The reply should contain the full listing exactly as written and no pictures at all.

** Opening Entries supplied block **

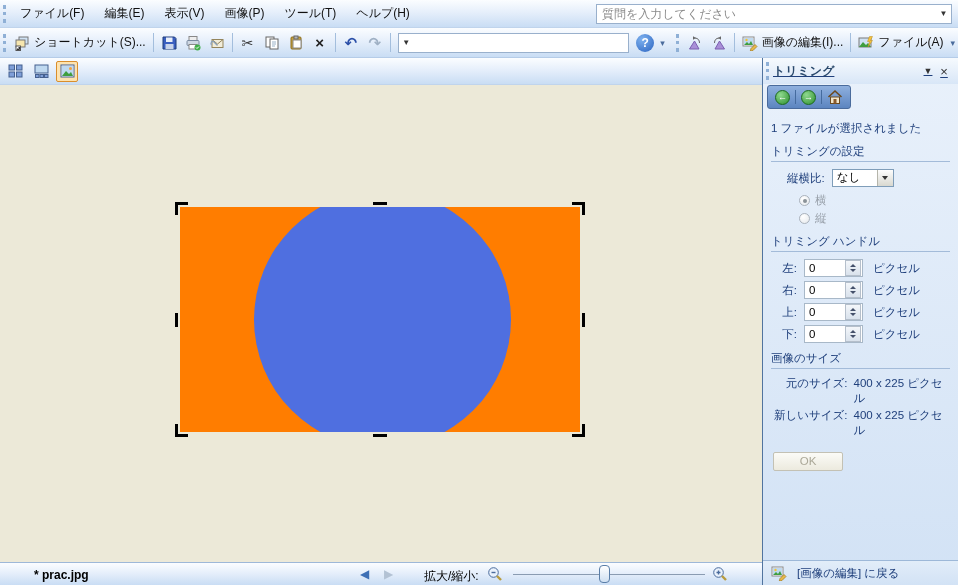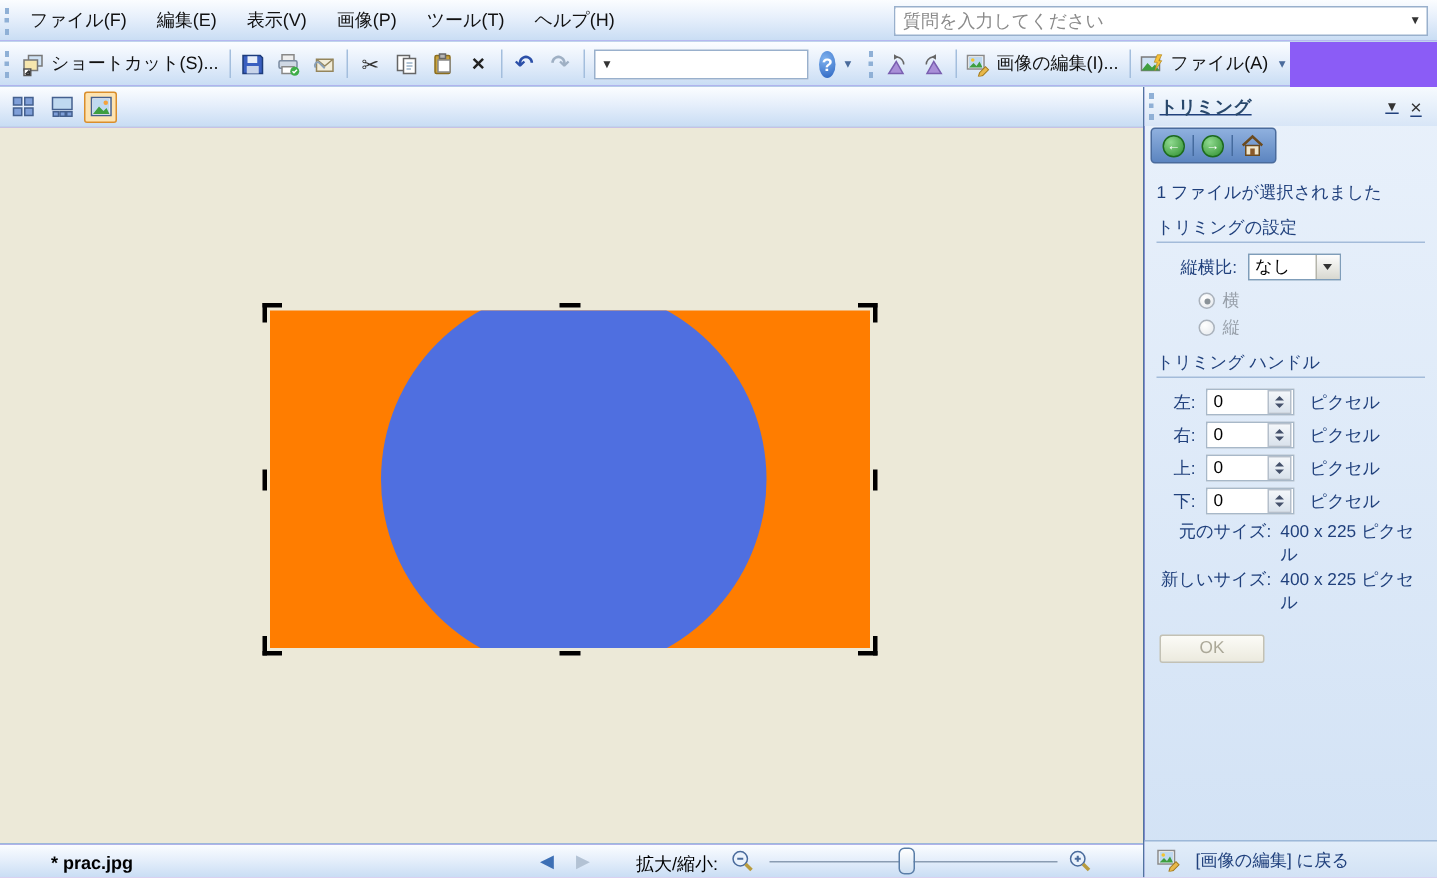--- a/index.html
+++ b/index.html
@@ -5,7 +5,7 @@
   * { box-sizing: border-box; margin: 0; padding: 0; }
   html,body { width: 958px; height: 585px; }
   body { font-family: "Liberation Sans", "DejaVu Sans", sans-serif; font-size: 12px; }
-  .window { position: relative; width: 958px; height: 585px; background: #8b5cf6; overflow: hidden; }
+  .window { position: relative; width: 958px; height: 585px; background: #22c55e; overflow: hidden; }
 
   
   .menubar, .toolbar, .viewbar, .statusbar {

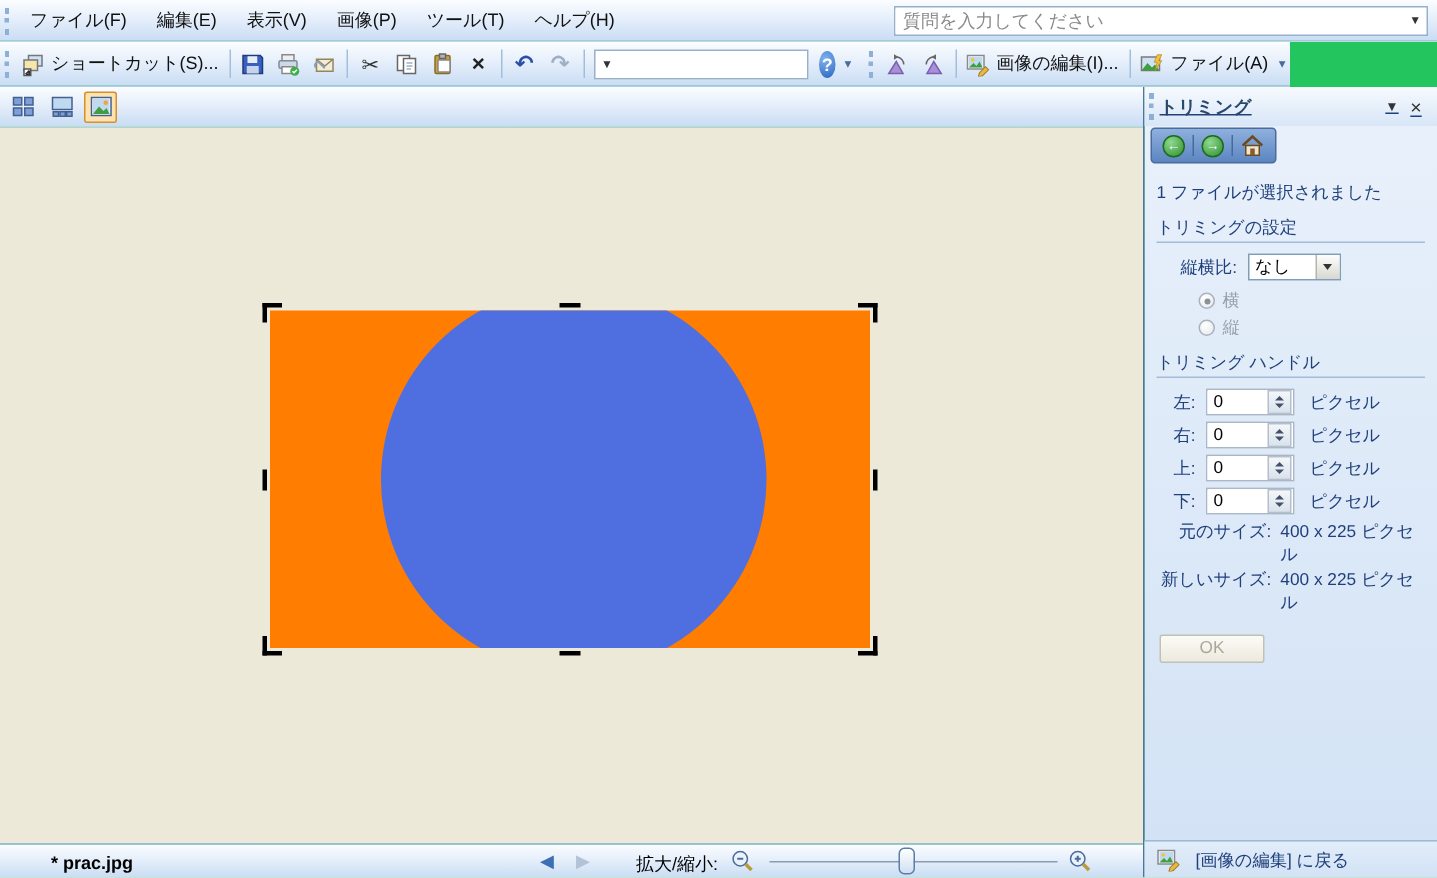--- a/index.html
+++ b/index.html
@@ -13,7 +13,7 @@
   }
   .menubar { position: absolute; top: 0; left: 0; width: 958px; height: 28px;
     display: flex; align-items: center; border-bottom: 1px solid #c0d4ec; }
-  .toolbar { position: absolute; top: 28px; left: 0; width: 860px; height: 30px;
+  .toolbar { position: absolute; top: 28px; left: 0; width: 958px; height: 30px;
     display: flex; align-items: center; border-bottom: 1px solid #b5cce8; }
   .viewbar { position: absolute; top: 58px; left: 0; width: 762px; height: 27px;
     display: flex; align-items: center; border-bottom: 1px solid #c0d4ec; }

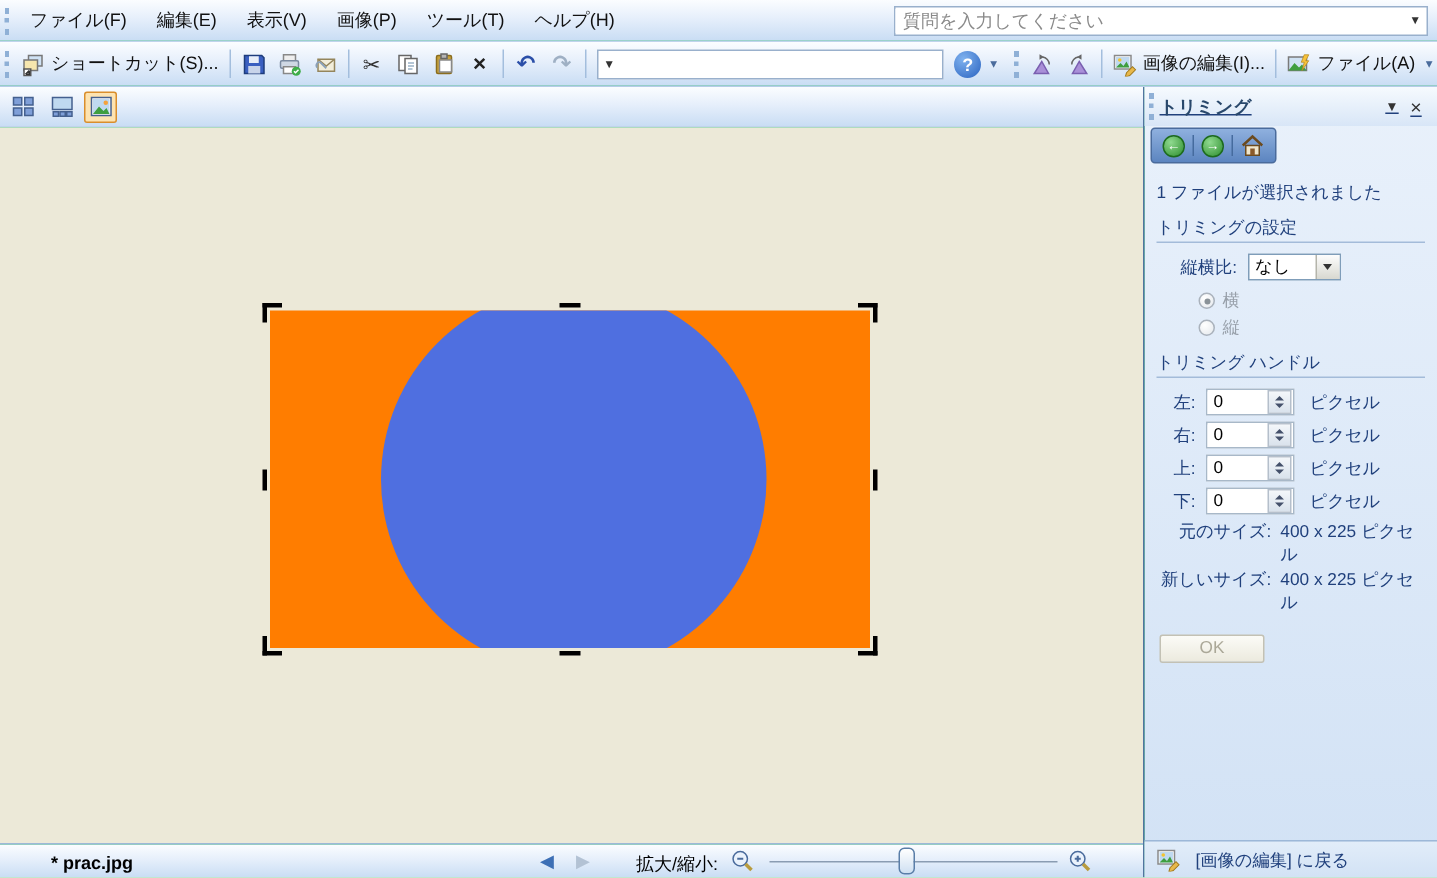--- a/index.html
+++ b/index.html
@@ -458,6 +458,7 @@
         <span class="h-unit">ピクセル</span>
       </div>
 
+      <div class="tp-section-title">画像のサイズ</div>
       <div class="size-row">
         <span class="size-label">元のサイズ:</span>
         <span class="size-value">400 x 225 ピクセル</span>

** Closing Entries supplied block **

# Exercise response
--- a/index.html
+++ b/index.html
@@ -5,7 +5,7 @@
   * { box-sizing: border-box; margin: 0; padding: 0; }
   html,body { width: 958px; height: 585px; }
   body { font-family: "Liberation Sans", "DejaVu Sans", sans-serif; font-size: 12px; }
-  .window { position: relative; width: 958px; height: 585px; background: #8b5cf6; overflow: hidden; }
+  .window { position: relative; width: 958px; height: 585px; background: #22c55e; overflow: hidden; }
 
   
   .menubar, .toolbar, .viewbar, .statusbar {

--- a/index.html
+++ b/index.html
@@ -13,7 +13,7 @@
   }
   .menubar { position: absolute; top: 0; left: 0; width: 958px; height: 28px;
     display: flex; align-items: center; border-bottom: 1px solid #c0d4ec; }
-  .toolbar { position: absolute; top: 28px; left: 0; width: 860px; height: 30px;
+  .toolbar { position: absolute; top: 28px; left: 0; width: 958px; height: 30px;
     display: flex; align-items: center; border-bottom: 1px solid #b5cce8; }
   .viewbar { position: absolute; top: 58px; left: 0; width: 762px; height: 27px;
     display: flex; align-items: center; border-bottom: 1px solid #c0d4ec; }

--- a/index.html
+++ b/index.html
@@ -458,6 +458,7 @@
         <span class="h-unit">ピクセル</span>
       </div>
 
+      <div class="tp-section-title">画像のサイズ</div>
       <div class="size-row">
         <span class="size-label">元のサイズ:</span>
         <span class="size-value">400 x 225 ピクセル</span>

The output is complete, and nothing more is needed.